Body acceptance and body positivity are linked, but in my mind they are not the same. I don’t think that it is realistic to strive to like your body all the time. Do you like everyone and everything all the time? Absolutely not. And your body is no different. In my opinion, creating a space where you are expected to see yourself as the peak physical specimen of human excellence sets you up to fail. It’s just not realistic. There will be times where you are dissatisfied. And there’s nothing wrong with that. Similarly, there is nothing wrong with wanting to change your body. As long as you know that your physical body isn’t everything, and that if you can’t be happy with your normal body, achieving your dream bod won’t bring you happiness.
This is best summarised by a fantastic one-liner a patient once told me: You can spray paint a shite gold, but at the end of the day, it’s still a shite. Translation: a stunning physical appearance can only mask a warped interior.
When I look back on the years I wasted pre-occupied with my body image, the hours I wasted picking myself apart and worrying whether I would ever be enough, I used to feel sad. And yes, I suppose in a sense it is sad that I put such emphasis on the physical. But I don’t think I would change anything. It has enabled me to push past that, to see that there is so much more to life than calories, abs or clothes sizes. I have seen first-hand that achieving the body you’ve always wanted doesn’t mean jackshit if you are a miserable geebag underneath. As the good old saying goes: You are not your body. The external is only a small part of who you are.

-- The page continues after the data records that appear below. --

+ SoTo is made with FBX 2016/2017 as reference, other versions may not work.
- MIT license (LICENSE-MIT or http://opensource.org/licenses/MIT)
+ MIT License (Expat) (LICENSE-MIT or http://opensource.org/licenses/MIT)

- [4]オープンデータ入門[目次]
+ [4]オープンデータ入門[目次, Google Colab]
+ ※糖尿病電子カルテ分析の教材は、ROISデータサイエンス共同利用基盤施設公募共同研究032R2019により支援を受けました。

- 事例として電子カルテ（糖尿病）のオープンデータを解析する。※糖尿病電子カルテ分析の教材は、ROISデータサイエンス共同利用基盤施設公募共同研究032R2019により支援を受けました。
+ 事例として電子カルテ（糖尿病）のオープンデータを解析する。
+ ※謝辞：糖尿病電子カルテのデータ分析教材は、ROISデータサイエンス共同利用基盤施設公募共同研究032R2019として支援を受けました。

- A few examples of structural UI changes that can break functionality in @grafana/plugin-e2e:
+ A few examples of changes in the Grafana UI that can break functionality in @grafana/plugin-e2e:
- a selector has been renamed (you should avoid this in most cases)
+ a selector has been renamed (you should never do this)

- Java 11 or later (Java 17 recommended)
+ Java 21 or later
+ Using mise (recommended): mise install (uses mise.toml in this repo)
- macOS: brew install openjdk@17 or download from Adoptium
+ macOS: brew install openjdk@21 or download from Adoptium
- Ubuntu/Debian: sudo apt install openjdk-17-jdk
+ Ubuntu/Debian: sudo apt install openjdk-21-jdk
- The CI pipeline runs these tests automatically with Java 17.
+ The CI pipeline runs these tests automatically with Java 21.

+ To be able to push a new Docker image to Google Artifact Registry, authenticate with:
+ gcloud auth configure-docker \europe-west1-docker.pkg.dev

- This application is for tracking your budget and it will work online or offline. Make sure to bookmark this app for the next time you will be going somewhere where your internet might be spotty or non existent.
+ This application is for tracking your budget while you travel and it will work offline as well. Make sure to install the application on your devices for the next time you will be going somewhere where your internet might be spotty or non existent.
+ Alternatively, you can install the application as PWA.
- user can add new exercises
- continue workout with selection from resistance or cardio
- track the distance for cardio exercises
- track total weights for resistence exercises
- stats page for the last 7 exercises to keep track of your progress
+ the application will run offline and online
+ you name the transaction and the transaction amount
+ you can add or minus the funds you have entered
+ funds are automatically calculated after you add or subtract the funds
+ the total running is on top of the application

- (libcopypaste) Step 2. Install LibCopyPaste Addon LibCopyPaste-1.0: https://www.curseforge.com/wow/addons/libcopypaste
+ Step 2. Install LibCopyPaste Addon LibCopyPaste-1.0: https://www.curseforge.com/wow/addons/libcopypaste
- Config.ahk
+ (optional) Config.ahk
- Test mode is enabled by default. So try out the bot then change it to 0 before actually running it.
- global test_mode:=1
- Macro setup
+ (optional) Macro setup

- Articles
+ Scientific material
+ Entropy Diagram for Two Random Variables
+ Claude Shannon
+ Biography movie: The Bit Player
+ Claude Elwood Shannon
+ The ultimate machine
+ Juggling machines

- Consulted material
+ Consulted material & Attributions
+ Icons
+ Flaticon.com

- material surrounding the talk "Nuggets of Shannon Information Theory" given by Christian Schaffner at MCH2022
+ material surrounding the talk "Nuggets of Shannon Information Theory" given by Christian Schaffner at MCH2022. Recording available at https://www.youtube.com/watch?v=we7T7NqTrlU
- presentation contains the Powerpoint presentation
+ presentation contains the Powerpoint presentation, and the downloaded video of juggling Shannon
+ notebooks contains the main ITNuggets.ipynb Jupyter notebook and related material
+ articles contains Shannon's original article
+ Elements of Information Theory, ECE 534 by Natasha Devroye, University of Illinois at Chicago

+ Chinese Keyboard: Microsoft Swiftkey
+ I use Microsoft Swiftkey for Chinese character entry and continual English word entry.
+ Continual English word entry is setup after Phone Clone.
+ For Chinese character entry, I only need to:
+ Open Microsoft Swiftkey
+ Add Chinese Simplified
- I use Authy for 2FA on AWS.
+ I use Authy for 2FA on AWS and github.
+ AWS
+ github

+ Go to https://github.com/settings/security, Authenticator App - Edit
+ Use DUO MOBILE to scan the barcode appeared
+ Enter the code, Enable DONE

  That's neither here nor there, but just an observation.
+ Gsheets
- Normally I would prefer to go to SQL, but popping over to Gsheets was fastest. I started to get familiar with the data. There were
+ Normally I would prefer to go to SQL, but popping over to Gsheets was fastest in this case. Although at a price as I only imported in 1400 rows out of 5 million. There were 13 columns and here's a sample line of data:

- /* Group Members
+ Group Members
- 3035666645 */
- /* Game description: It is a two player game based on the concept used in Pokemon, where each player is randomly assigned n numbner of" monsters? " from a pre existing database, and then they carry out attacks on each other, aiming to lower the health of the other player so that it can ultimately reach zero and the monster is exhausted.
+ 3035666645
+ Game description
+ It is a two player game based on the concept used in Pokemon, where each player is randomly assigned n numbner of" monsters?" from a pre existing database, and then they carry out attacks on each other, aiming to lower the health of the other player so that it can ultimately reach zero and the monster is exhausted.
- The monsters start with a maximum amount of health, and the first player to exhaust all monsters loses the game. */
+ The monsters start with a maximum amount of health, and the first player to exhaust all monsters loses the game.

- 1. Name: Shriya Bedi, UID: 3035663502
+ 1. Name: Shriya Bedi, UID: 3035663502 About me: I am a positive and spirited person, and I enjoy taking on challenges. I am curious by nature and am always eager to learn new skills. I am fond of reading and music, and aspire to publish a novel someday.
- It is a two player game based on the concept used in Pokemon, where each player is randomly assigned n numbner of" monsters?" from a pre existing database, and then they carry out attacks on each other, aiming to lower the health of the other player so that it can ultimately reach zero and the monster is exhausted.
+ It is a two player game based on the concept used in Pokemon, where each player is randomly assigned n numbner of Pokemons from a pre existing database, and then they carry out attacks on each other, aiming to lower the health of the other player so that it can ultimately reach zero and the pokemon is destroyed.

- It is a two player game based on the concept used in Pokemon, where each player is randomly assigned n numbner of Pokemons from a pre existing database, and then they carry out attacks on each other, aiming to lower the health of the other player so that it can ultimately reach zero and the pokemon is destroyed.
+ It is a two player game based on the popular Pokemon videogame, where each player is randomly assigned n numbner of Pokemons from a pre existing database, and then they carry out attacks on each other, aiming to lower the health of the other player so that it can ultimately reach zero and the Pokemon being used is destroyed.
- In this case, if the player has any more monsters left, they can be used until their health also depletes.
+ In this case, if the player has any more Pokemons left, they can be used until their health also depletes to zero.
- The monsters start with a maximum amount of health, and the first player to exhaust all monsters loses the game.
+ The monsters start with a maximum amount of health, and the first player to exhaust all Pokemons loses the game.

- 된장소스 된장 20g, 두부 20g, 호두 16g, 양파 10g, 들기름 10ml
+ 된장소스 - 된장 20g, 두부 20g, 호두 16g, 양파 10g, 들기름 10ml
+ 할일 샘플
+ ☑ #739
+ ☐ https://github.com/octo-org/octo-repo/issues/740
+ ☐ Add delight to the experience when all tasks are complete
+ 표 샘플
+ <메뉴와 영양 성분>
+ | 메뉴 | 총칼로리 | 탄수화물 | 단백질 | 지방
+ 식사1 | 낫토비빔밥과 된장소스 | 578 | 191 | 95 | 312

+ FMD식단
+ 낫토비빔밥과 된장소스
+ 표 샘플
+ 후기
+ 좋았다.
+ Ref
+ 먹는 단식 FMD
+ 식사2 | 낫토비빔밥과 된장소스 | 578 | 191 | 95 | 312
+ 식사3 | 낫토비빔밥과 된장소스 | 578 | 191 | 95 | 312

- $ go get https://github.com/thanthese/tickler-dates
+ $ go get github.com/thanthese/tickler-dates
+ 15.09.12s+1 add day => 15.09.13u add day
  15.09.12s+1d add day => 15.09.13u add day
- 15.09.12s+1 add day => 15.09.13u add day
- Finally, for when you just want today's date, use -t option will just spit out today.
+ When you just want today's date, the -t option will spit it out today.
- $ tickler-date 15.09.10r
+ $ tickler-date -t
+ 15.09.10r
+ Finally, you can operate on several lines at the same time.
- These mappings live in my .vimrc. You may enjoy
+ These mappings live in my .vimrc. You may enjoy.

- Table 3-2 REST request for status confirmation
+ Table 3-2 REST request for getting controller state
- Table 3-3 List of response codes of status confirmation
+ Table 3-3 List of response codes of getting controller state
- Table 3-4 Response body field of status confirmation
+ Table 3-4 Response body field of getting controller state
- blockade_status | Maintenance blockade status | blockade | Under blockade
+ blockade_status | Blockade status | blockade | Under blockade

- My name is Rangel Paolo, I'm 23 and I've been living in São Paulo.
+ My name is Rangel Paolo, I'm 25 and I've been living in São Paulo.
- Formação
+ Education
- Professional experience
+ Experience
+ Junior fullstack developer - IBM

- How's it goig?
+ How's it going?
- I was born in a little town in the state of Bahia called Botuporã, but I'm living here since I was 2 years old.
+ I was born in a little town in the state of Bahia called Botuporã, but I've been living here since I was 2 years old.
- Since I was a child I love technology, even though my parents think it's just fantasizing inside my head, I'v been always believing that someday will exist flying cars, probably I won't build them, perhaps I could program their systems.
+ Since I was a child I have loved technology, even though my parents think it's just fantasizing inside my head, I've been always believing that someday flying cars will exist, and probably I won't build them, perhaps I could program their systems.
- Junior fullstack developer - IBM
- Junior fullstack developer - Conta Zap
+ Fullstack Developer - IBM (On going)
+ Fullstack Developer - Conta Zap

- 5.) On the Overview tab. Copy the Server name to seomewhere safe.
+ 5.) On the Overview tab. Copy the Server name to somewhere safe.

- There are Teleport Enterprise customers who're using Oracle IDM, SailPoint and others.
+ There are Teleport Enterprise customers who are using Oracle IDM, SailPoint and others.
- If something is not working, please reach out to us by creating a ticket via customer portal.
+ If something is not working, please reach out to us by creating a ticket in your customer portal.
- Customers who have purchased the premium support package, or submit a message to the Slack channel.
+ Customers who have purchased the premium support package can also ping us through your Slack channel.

It makes me sad to see so many people driven demented by an obsession with the physical. And I am by no means “cured” of vicious self-scrutiny. I think that everyone can be happy within their body, and that it is most certainly more of a challenge for some more than others. But I do believe that the greatest gift we can give ourselves is self-compassion (can you tell I’ve been reading Oprah). It is easy to say “well I’ll never be skinny so I’ll never be happy”. It is a lot more difficult to accept yourself when you’re not 100% where you imagine you need to be. And that’s the distinction.
“It is quite impossible to unite happiness with a yearning for what we don’t have.”